Well, the Brazilian real has dropped 40 percent in the past month and the São Paulo stock exchange has fallen 45 percent since the end of June. The Mexican peso has fallen 30 percent against the dollar since mid-September, and the local stock exchange has collapsed. Commodity prices, which through direct ownership (Mexico, Venezuela, Ecuador, Colombia, Chile) or taxation (Argentina, Bolivia) provide huge shares of government revenues, have dropped sharply. Growth forecasts for the last quarter of 2008, and mainly for next year, have been cut dramatically. So much for the idea of Latin immunity from contagion.

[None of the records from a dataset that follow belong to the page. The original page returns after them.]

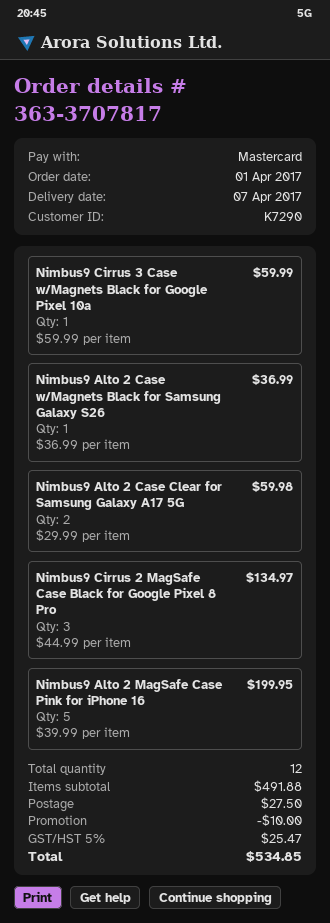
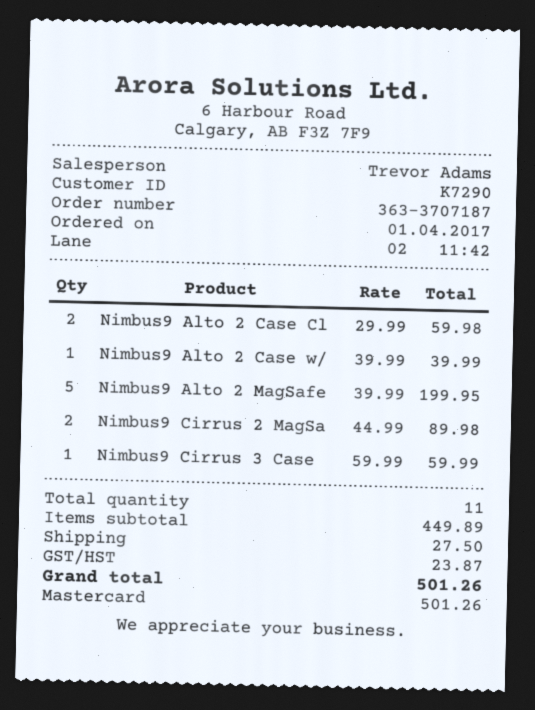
order number: 363-3707817 -> 363-3707187
Nimbus9 Alto 2 Case w/Magnets Black for Samsung Galaxy S26: 1 x 36.99 = 36.99 -> 1 x 39.99 = 39.99
Nimbus9 Cirrus 2 MagSafe Case Black for Google Pixel 8 Pro: 3 x 44.99 = 134.97 -> 2 x 44.99 = 89.98
total quantity: 12 -> 11
subtotal: 491.88 -> 449.89
discount: 10.00 -> none
tax: 25.47 -> 23.87
total: 534.85 -> 501.26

It was always naive, even deceitful. While many Latin banks do not depend as much on foreign credit and thus are less vulnerable to the credit crunch than richer nations, suppliers' credits are key for exports, foreign loans are crucial for infrastructure projects and foreign investment remains important for many economies (Mexico, Brazil, Colombia, Peru). Since much of the impressive recent growth has been commodity driven, the fall in prices can be devastating for countries like Peru, Venezuela, Ecuador and Argentina.

Even Brazil, which has the region's most diversified and sophisticated export base, is also an enormous producer of food exports and minerals and is being shaken by falling-hard currency earnings. The country that is perhaps the least sensitive to commodity prices—Mexico, because of the large volume of its manufacturing sales abroad—is the most sensitive to the swings and lurches of the U.S. economy, since 90 percent of its exports and tourism, and 100 percent of its remittances, are American-based.

Another unnoticed vulnerability is that, as Latin economies globalized over the past two decades, the number of local companies listed in New York rose rapidly. Thirty-eight Brazilian companies are quoted on Wall Street; 20 Mexican ones are; 15 Chilean; and a growing number of Peruvian, Colombian and Argentina corporations are too. They all represent large proportions of the market capitalization in their own home exchanges (Telmex alone accounts for nearly 50 percent of the Mexican Bolsa's trading), and they all track the Dow with great fidelity.

If the Dow plunges, their value follows in New York, the fall spreads to São Paulo, and so on, and local investors flee the local exchanges and buy what the rich in Latin America have always bought: dollars. The currency plummets, central banks raise interest rates to retain money at home, and a domestic debt bubble bursts: mortgages, automobile loans and credit-card balances become unsustainable. All of this is beginning to happen, and will probably get worse before it improves.

This is a stark reminder of how contagion works. One of the other silly ideas about the fallout was that in the past, crises began in Latin America and spread north, making this year a very new scenario. Not so. It was Paul Volcker's 1980 decision to raise interest rates that led, two years on, to the Latin debt crisis, which never really affected the creditor countries. The 1987 stock-market collapse began on Wall Street, spread to Mexico and throughout Latin America, but never returned; finally, the Mexican collapse of 1994–95, as well as the Brazilian devaluation of 1997, occurred during one of the longest economic booms in modern U.S. history. All crises that begin in the rich countries spread south; those that originate in the south rarely travel north.

Some countries will emerge from the current crisis better than others. Mexico, Chile, Brazil and Uruguay should manage, with only bruises and scrapes; others will weather the storm, though suffering greater harm (Colombia, Peru). But others will incur severe damage: Venezuela, Bolivia, Ecuador, Central America and the Caribbean. With too much delay, all of their leaders have finally acknowledged what everybody knew: no crisis with this impact in the United States and Europe could avoid ravaging Latin America. Now all these leaders have to do is decide how to protect their societies, and how to pick up the pieces when the time comes.

Castañeda is former foreign minister of Mexico and Global Distinguished Professor at New York University.